Hz. Mevlana "şimdi git bütün komşularına hocamız hepimizi sabah namazına bekliyor de" demiş, Tavukları sürekli çalınan adam tüm komşularına haberi iletmiş. Sabah olmuş bütün ahali sabah namazına gelmiş, namazlar kılınmış şimdi sıra vaaz vermede.
Cemaat büyük bir ilgi ve merak ile hocayı dinlemeye başlamış, hoca şuradan, buradan derken..
Hz.
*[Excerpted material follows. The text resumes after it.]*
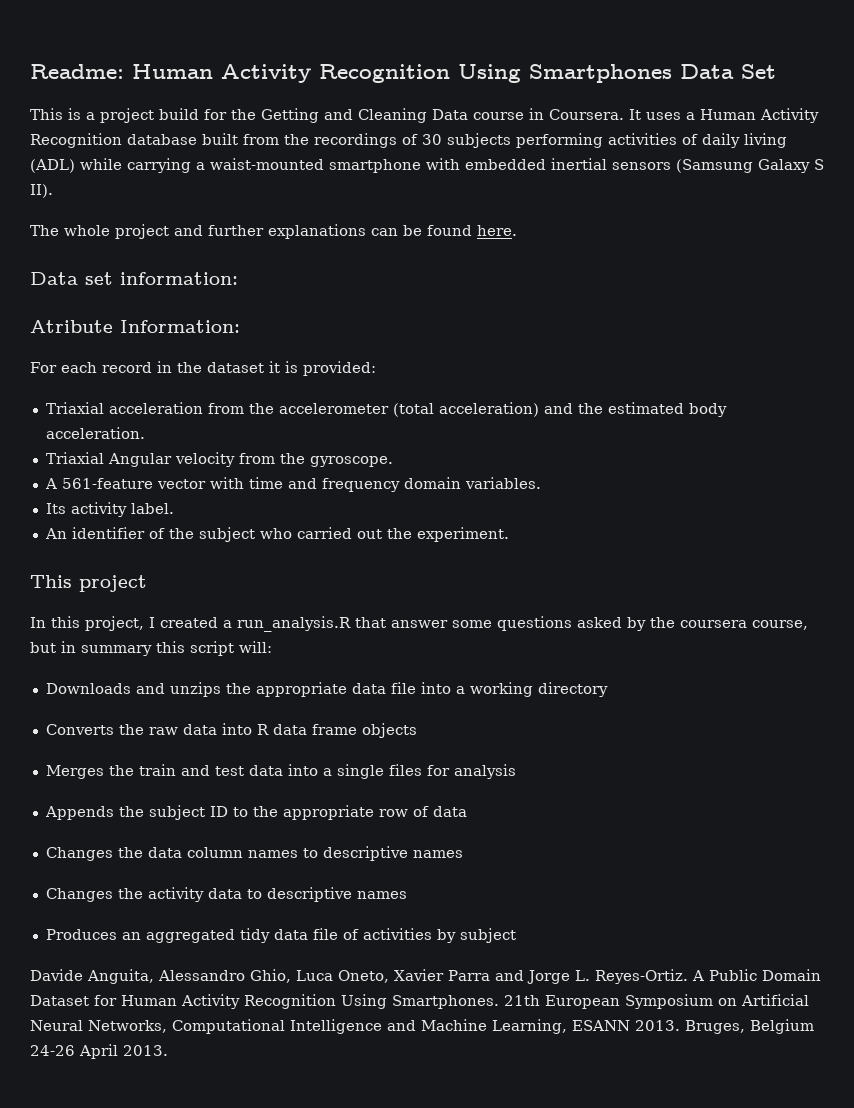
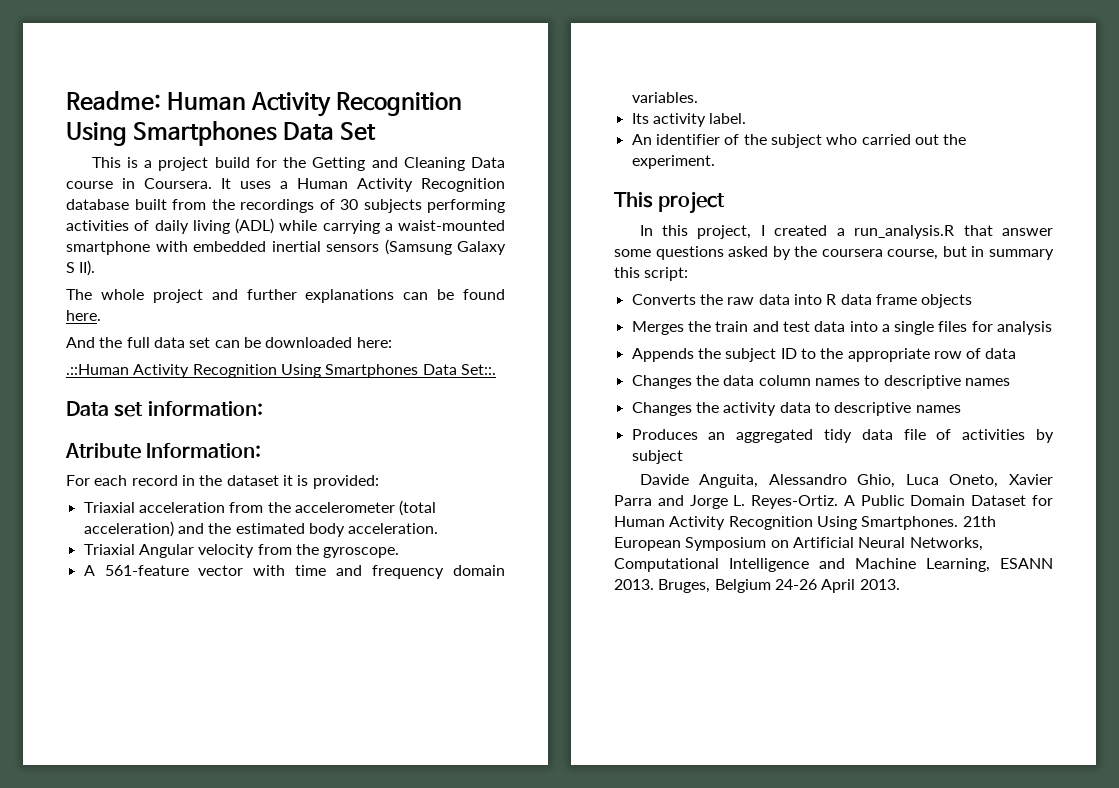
+ And the full data set can be downloaded here:
+ .::Human Activity Recognition Using Smartphones Data Set::.
- In this project, I created a run_analysis.R that answer some questions asked by the coursera course, but in summary this script will:
- Downloads and unzips the appropriate data file into a working directory
+ In this project, I created a run_analysis.R that answer some questions asked by the coursera course, but in summary this script:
Mevlana "Kardeşlerim..!! Hırsızlık çok kötü bir alışkanlıktır, öyle adamlar var ki komşusunun tavuğunu çalar, keser, yolar, bir de utanmadan çaldığı tavuğun tüyü ile camiye gelir" deyince.
Camiye namaz kılmaya gelen adamlardan birisi hemen elini başına götürüp silkelemeye başlayınca hırsız ortaya çıkmış.. Sorgu, sual, dayak başlamış hırsız böylece yakalanmış.
Şimdi böyle bir vaaz verilmeye kalksa hocalar ne çok insan elini başının üzerine götürür değil mi..? Hırsızlık yapan, devlet malı yiyen ve çalan dese hele..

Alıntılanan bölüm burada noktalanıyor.